## Web page edit records

======

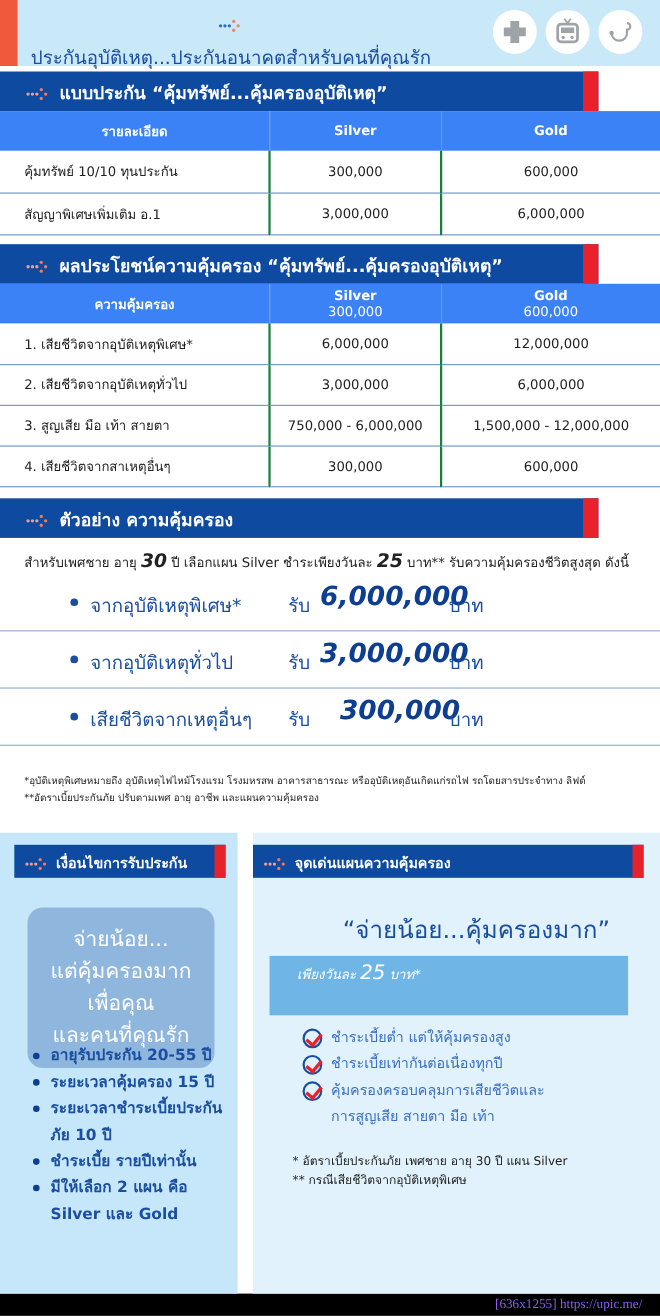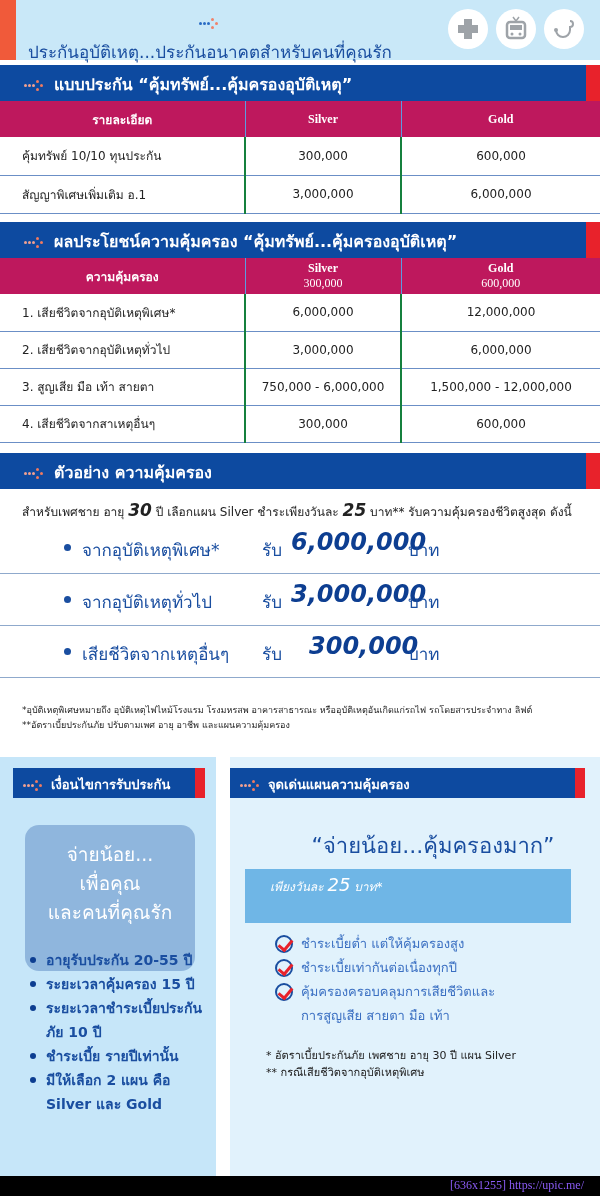--- a/index.html
+++ b/index.html
@@ -17,7 +17,7 @@
   .circle-icon { width: 40px; height: 40px; border-radius: 50%; background: #fff; display: flex; align-items: center; justify-content: center; color: #9aa0a6; font-size: 22px; }
 
   
-  .sec-bar { position: absolute; left: 0; width: 600px; height: 36px; background: #0d4aa0; }
+  .sec-bar { position: absolute; left: 0; width: 544px; height: 36px; background: #0d4aa0; }
   .sec-bar .red { position: absolute; right: 0; top: 0; width: 14px; height: 36px; background: #e8222b; }
   .sec-bar .title { position: absolute; left: 24px; top: 7px; color: #fff; font-weight: bold; font-size: 16px; display: flex; align-items: center; gap: 8px; white-space: nowrap; }
 

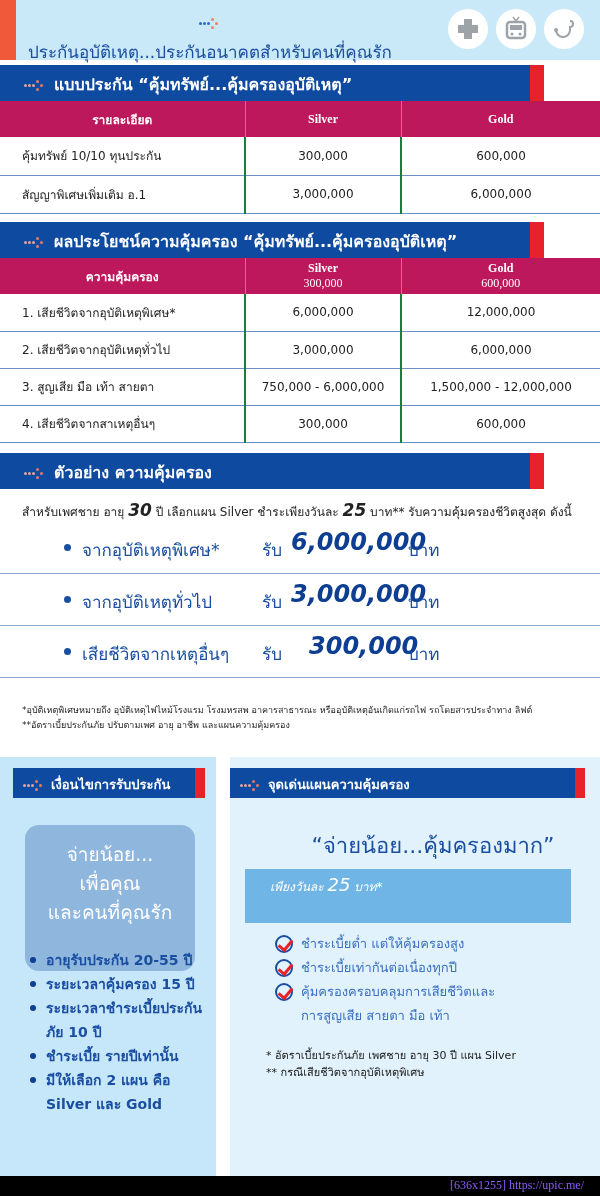--- a/index.html
+++ b/index.html
@@ -23,7 +23,7 @@
 
   
   table.grid { position: absolute; left: 0; width: 600px; border-collapse: collapse; font-size: 12px; }
-  table.grid th { background: #be185d; color: #fff; font-weight: bold; text-align: center; font-size: 12px; border-right: 1px solid #5c9be0; font-family: Liberation Serif, serif; }
+  table.grid th { background: #3b82f6; color: #fff; font-weight: bold; text-align: center; font-size: 12px; border-right: 1px solid #5c9be0; }
   table.grid th:last-child { border-right: none; }
   table.grid td { border-bottom: 1px solid #6b8fc6; border-right: 2px solid #15803d; text-align: center; color: #222; }
   table.grid td:last-child { border-right: none; }

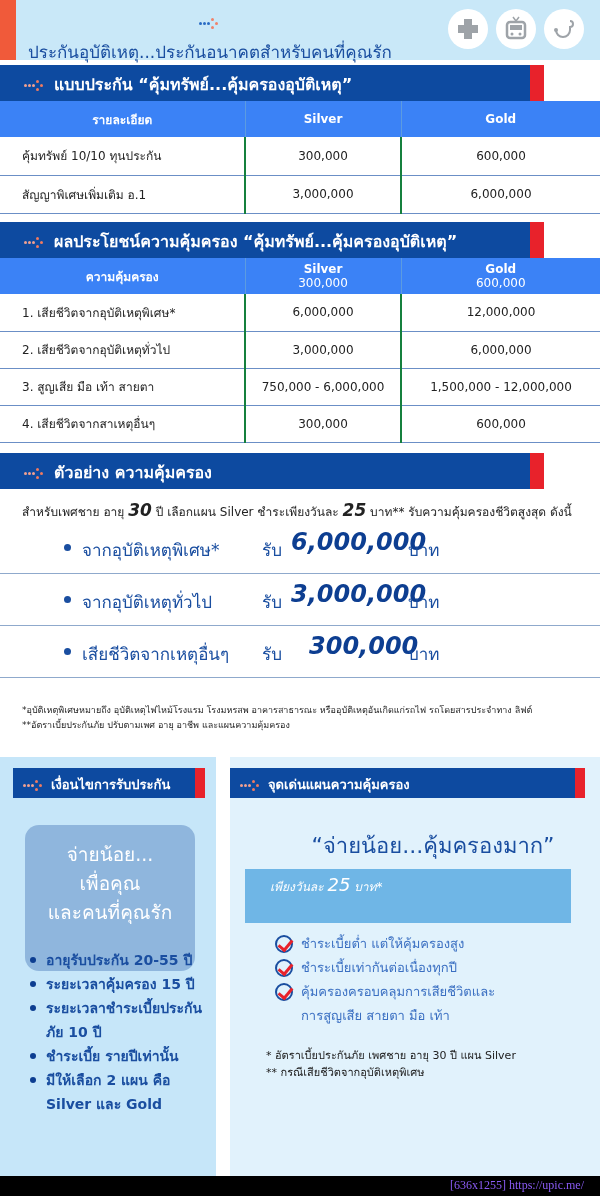--- a/index.html
+++ b/index.html
@@ -270,6 +270,7 @@
   </div>
   <div class="slogan-box">
     <div>จ่ายน้อย...</div>
+    <div>แต่คุ้มครองมาก</div>
     <div>เพื่อคุณ</div>
     <div>และคนที่คุณรัก</div>
   </div>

======

## Directions for this task
Every line from the one containing "border-bottom: 1px solid" to the final line of the records must be transcribed exactly, both ends included, with the pictures left out.

## Final answer
   table.grid td { border-bottom: 1px solid #6b8fc6; border-right: 2px solid #15803d; text-align: center; color: #222; }
   table.grid td:last-child { border-right: none; }

--- a/index.html
+++ b/index.html
@@ -270,6 +270,7 @@
   </div>
   <div class="slogan-box">
     <div>จ่ายน้อย...</div>
+    <div>แต่คุ้มครองมาก</div>
     <div>เพื่อคุณ</div>
     <div>และคนที่คุณรัก</div>
   </div>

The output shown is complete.